La zone de santé de Bandalungwa, située dans le centre de Kinshasa, a lancé mardi une campagne de vaccination intégrée contre la poliomyélite, la rougeole et la rubéole, dans le but de renforcer la protection sanitaire des enfants et de consolider l’immunité collective au sein de la population.
Cette opération, qui s’inscrit dans les efforts nationaux de lutte contre les maladies évitables par la vaccination, se distingue par une approche organisationnelle spécifique. Contrairement aux campagnes précédentes souvent menées en porte-à-porte, le dispositif repose cette fois sur un réseau de 94 sites fixes répartis à travers les différents quartiers de la commune.
Selon le médecin chef de la zone de santé de Bandalungwa, le docteur Trésor Kaketa, cette stratégie vise à optimiser la couverture vaccinale en facilitant l’accès des populations aux services de santé. « Cette campagne de vaccination intégrée contre la poliomyélite, la rougeole et la rubéole est différente des autres, du fait qu’elle va s’effectuer non de porte-à-porte, mais dans 94 sites répartis dans différents quartiers », a-t-il expliqué lors du lancement officiel.
L’objectif affiché est d’atteindre un maximum d’enfants dans un laps de temps réduit, condition essentielle pour interrompre la circulation des virus et prévenir d’éventuelles flambées épidémiques. « Une campagne de vaccination intégrée qui a atteint le maximum de gens, des enfants, constitue déjà une garantie d’une immunité collective », a insisté le Dr Kaketa.

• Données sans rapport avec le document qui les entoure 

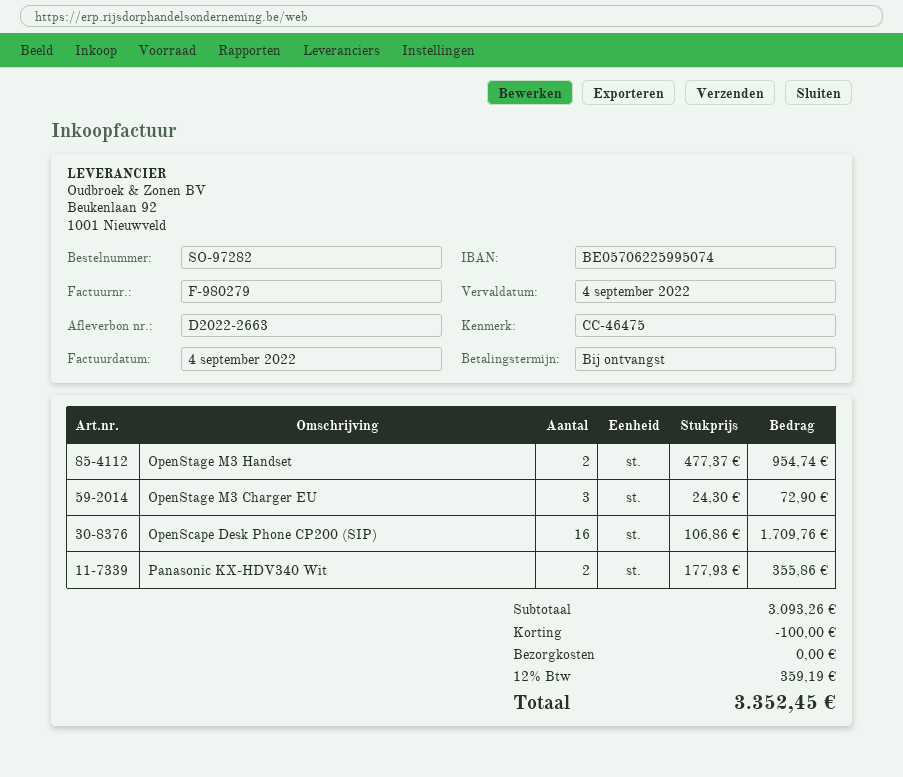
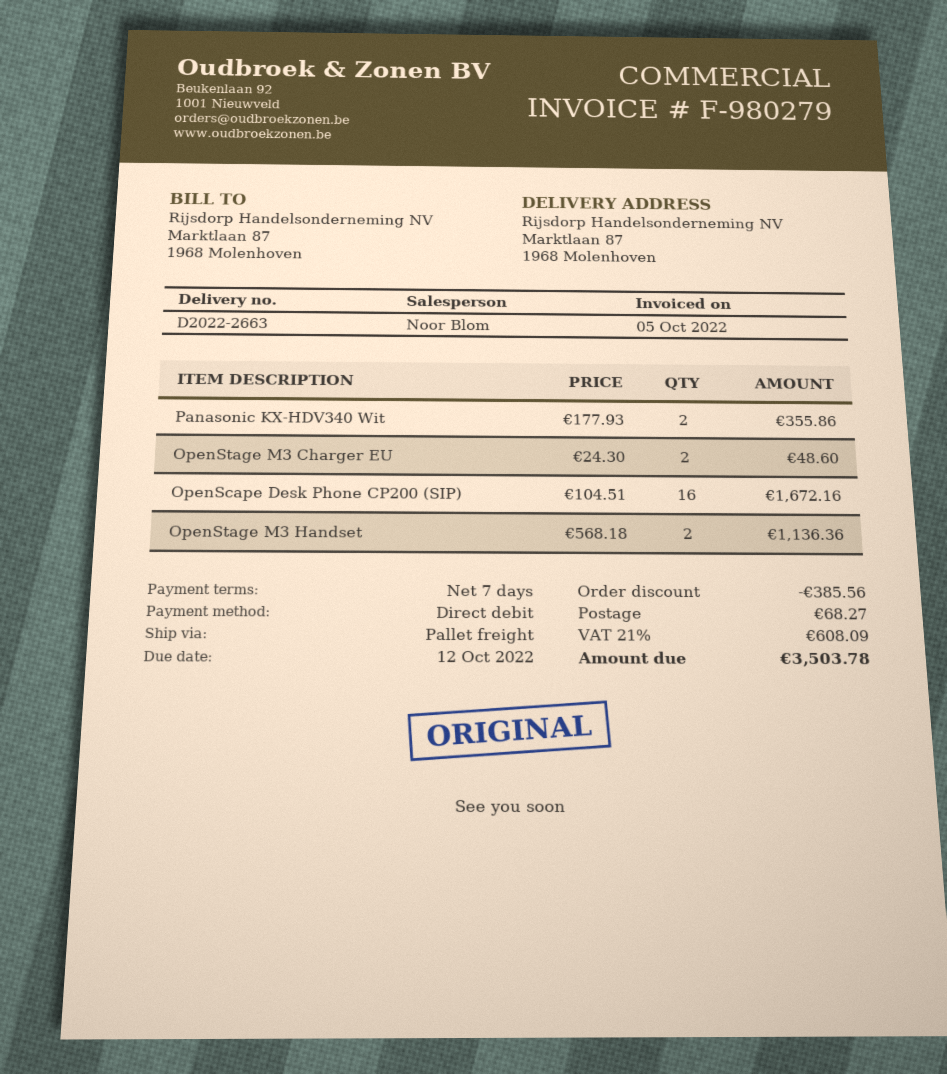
invoice date: 2022-09-04 -> 2022-10-05
payment terms: on receipt -> 7 days
due date: 2022-09-04 -> 2022-10-12
OpenStage M3 Handset: 2 x 477.37 = 954.74 -> 2 x 568.18 = 1136.36
OpenStage M3 Charger EU: 3 x 24.30 = 72.90 -> 2 x 24.30 = 48.60
OpenScape Desk Phone CP200 (SIP): 16 x 106.86 = 1709.76 -> 16 x 104.51 = 1672.16
discount: 100.00 -> 385.56
shipping: 0.00 -> 68.27
tax: 12% = 359.19 -> 21% = 608.09
total: 3352.45 -> 3503.78

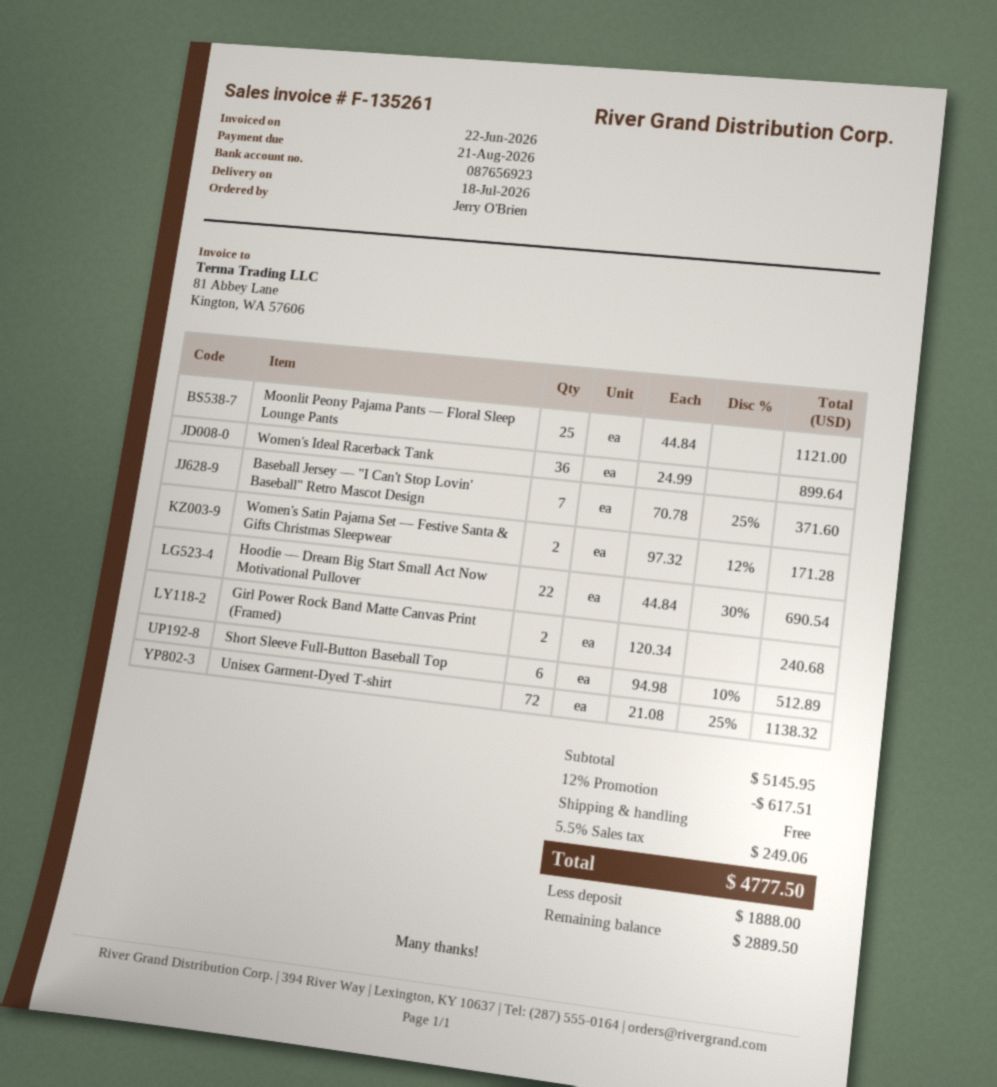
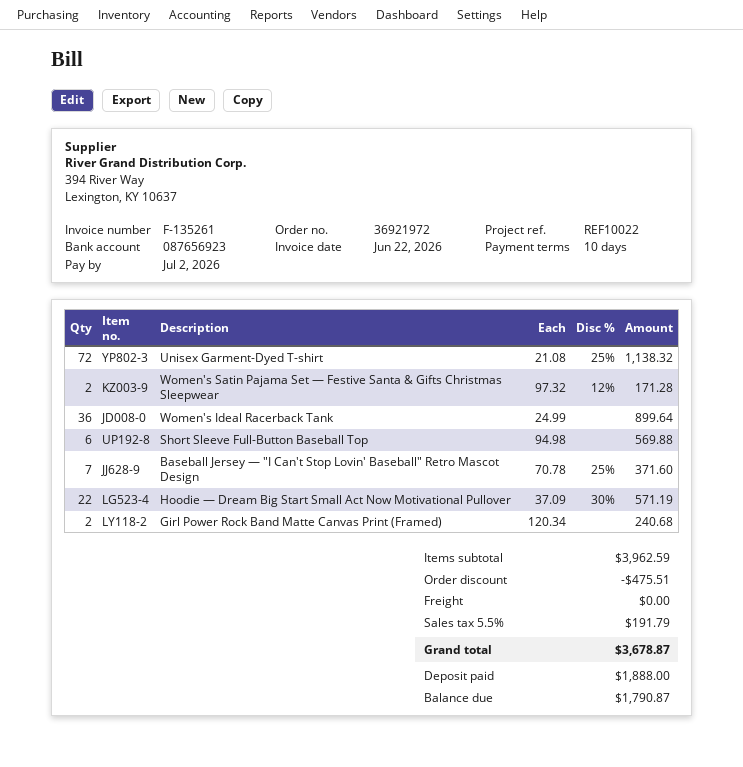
due date: 2026-08-21 -> 2026-07-02
Moonlit Peony Pajama Pants — Floral Sleep Lounge Pants: 25 x 44.84 = 1121.00 -> none
Hoodie — Dream Big Start Small Act Now Motivational Pullover: 22 x 44.84 - 30% = 690.54 -> 22 x 37.09 - 30% = 571.19
Short Sleeve Full-Button Baseball Top: 6 x 94.98 - 10% = 512.89 -> 6 x 94.98 = 569.88
subtotal: 5145.95 -> 3962.59
discount: 617.51 -> 475.51
tax: 5.5% = 249.06 -> 5.5% = 191.79
total: 4777.50 -> 3678.87
balance: 2889.50 -> 1790.87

Pour assurer le succès de cette opération, les autorités sanitaires misent sur l’implication des relais communautaires. Les délégués de quartiers sont ainsi appelés à jouer un rôle clé dans la sensibilisation des parents et des familles. « Nous vous demandons de sensibiliser les parents à faire vacciner leurs enfants », a lancé le médecin chef, soulignant l’importance de la mobilisation locale.
La vaccination intégrée permet d’administrer simultanément plusieurs antigènes, optimisant ainsi les ressources et réduisant les contraintes logistiques. Elle constitue également une réponse adaptée aux défis sanitaires dans un contexte urbain marqué par une forte densité de population.
À Kinshasa, où les risques de propagation des maladies infectieuses restent élevés, ce type d’initiative s’inscrit dans une stratégie de prévention renforcée. Les autorités sanitaires rappellent que la poliomyélite, la rougeole et la rubéole figurent parmi les maladies les plus redoutées chez les enfants, en raison de leurs complications potentielles.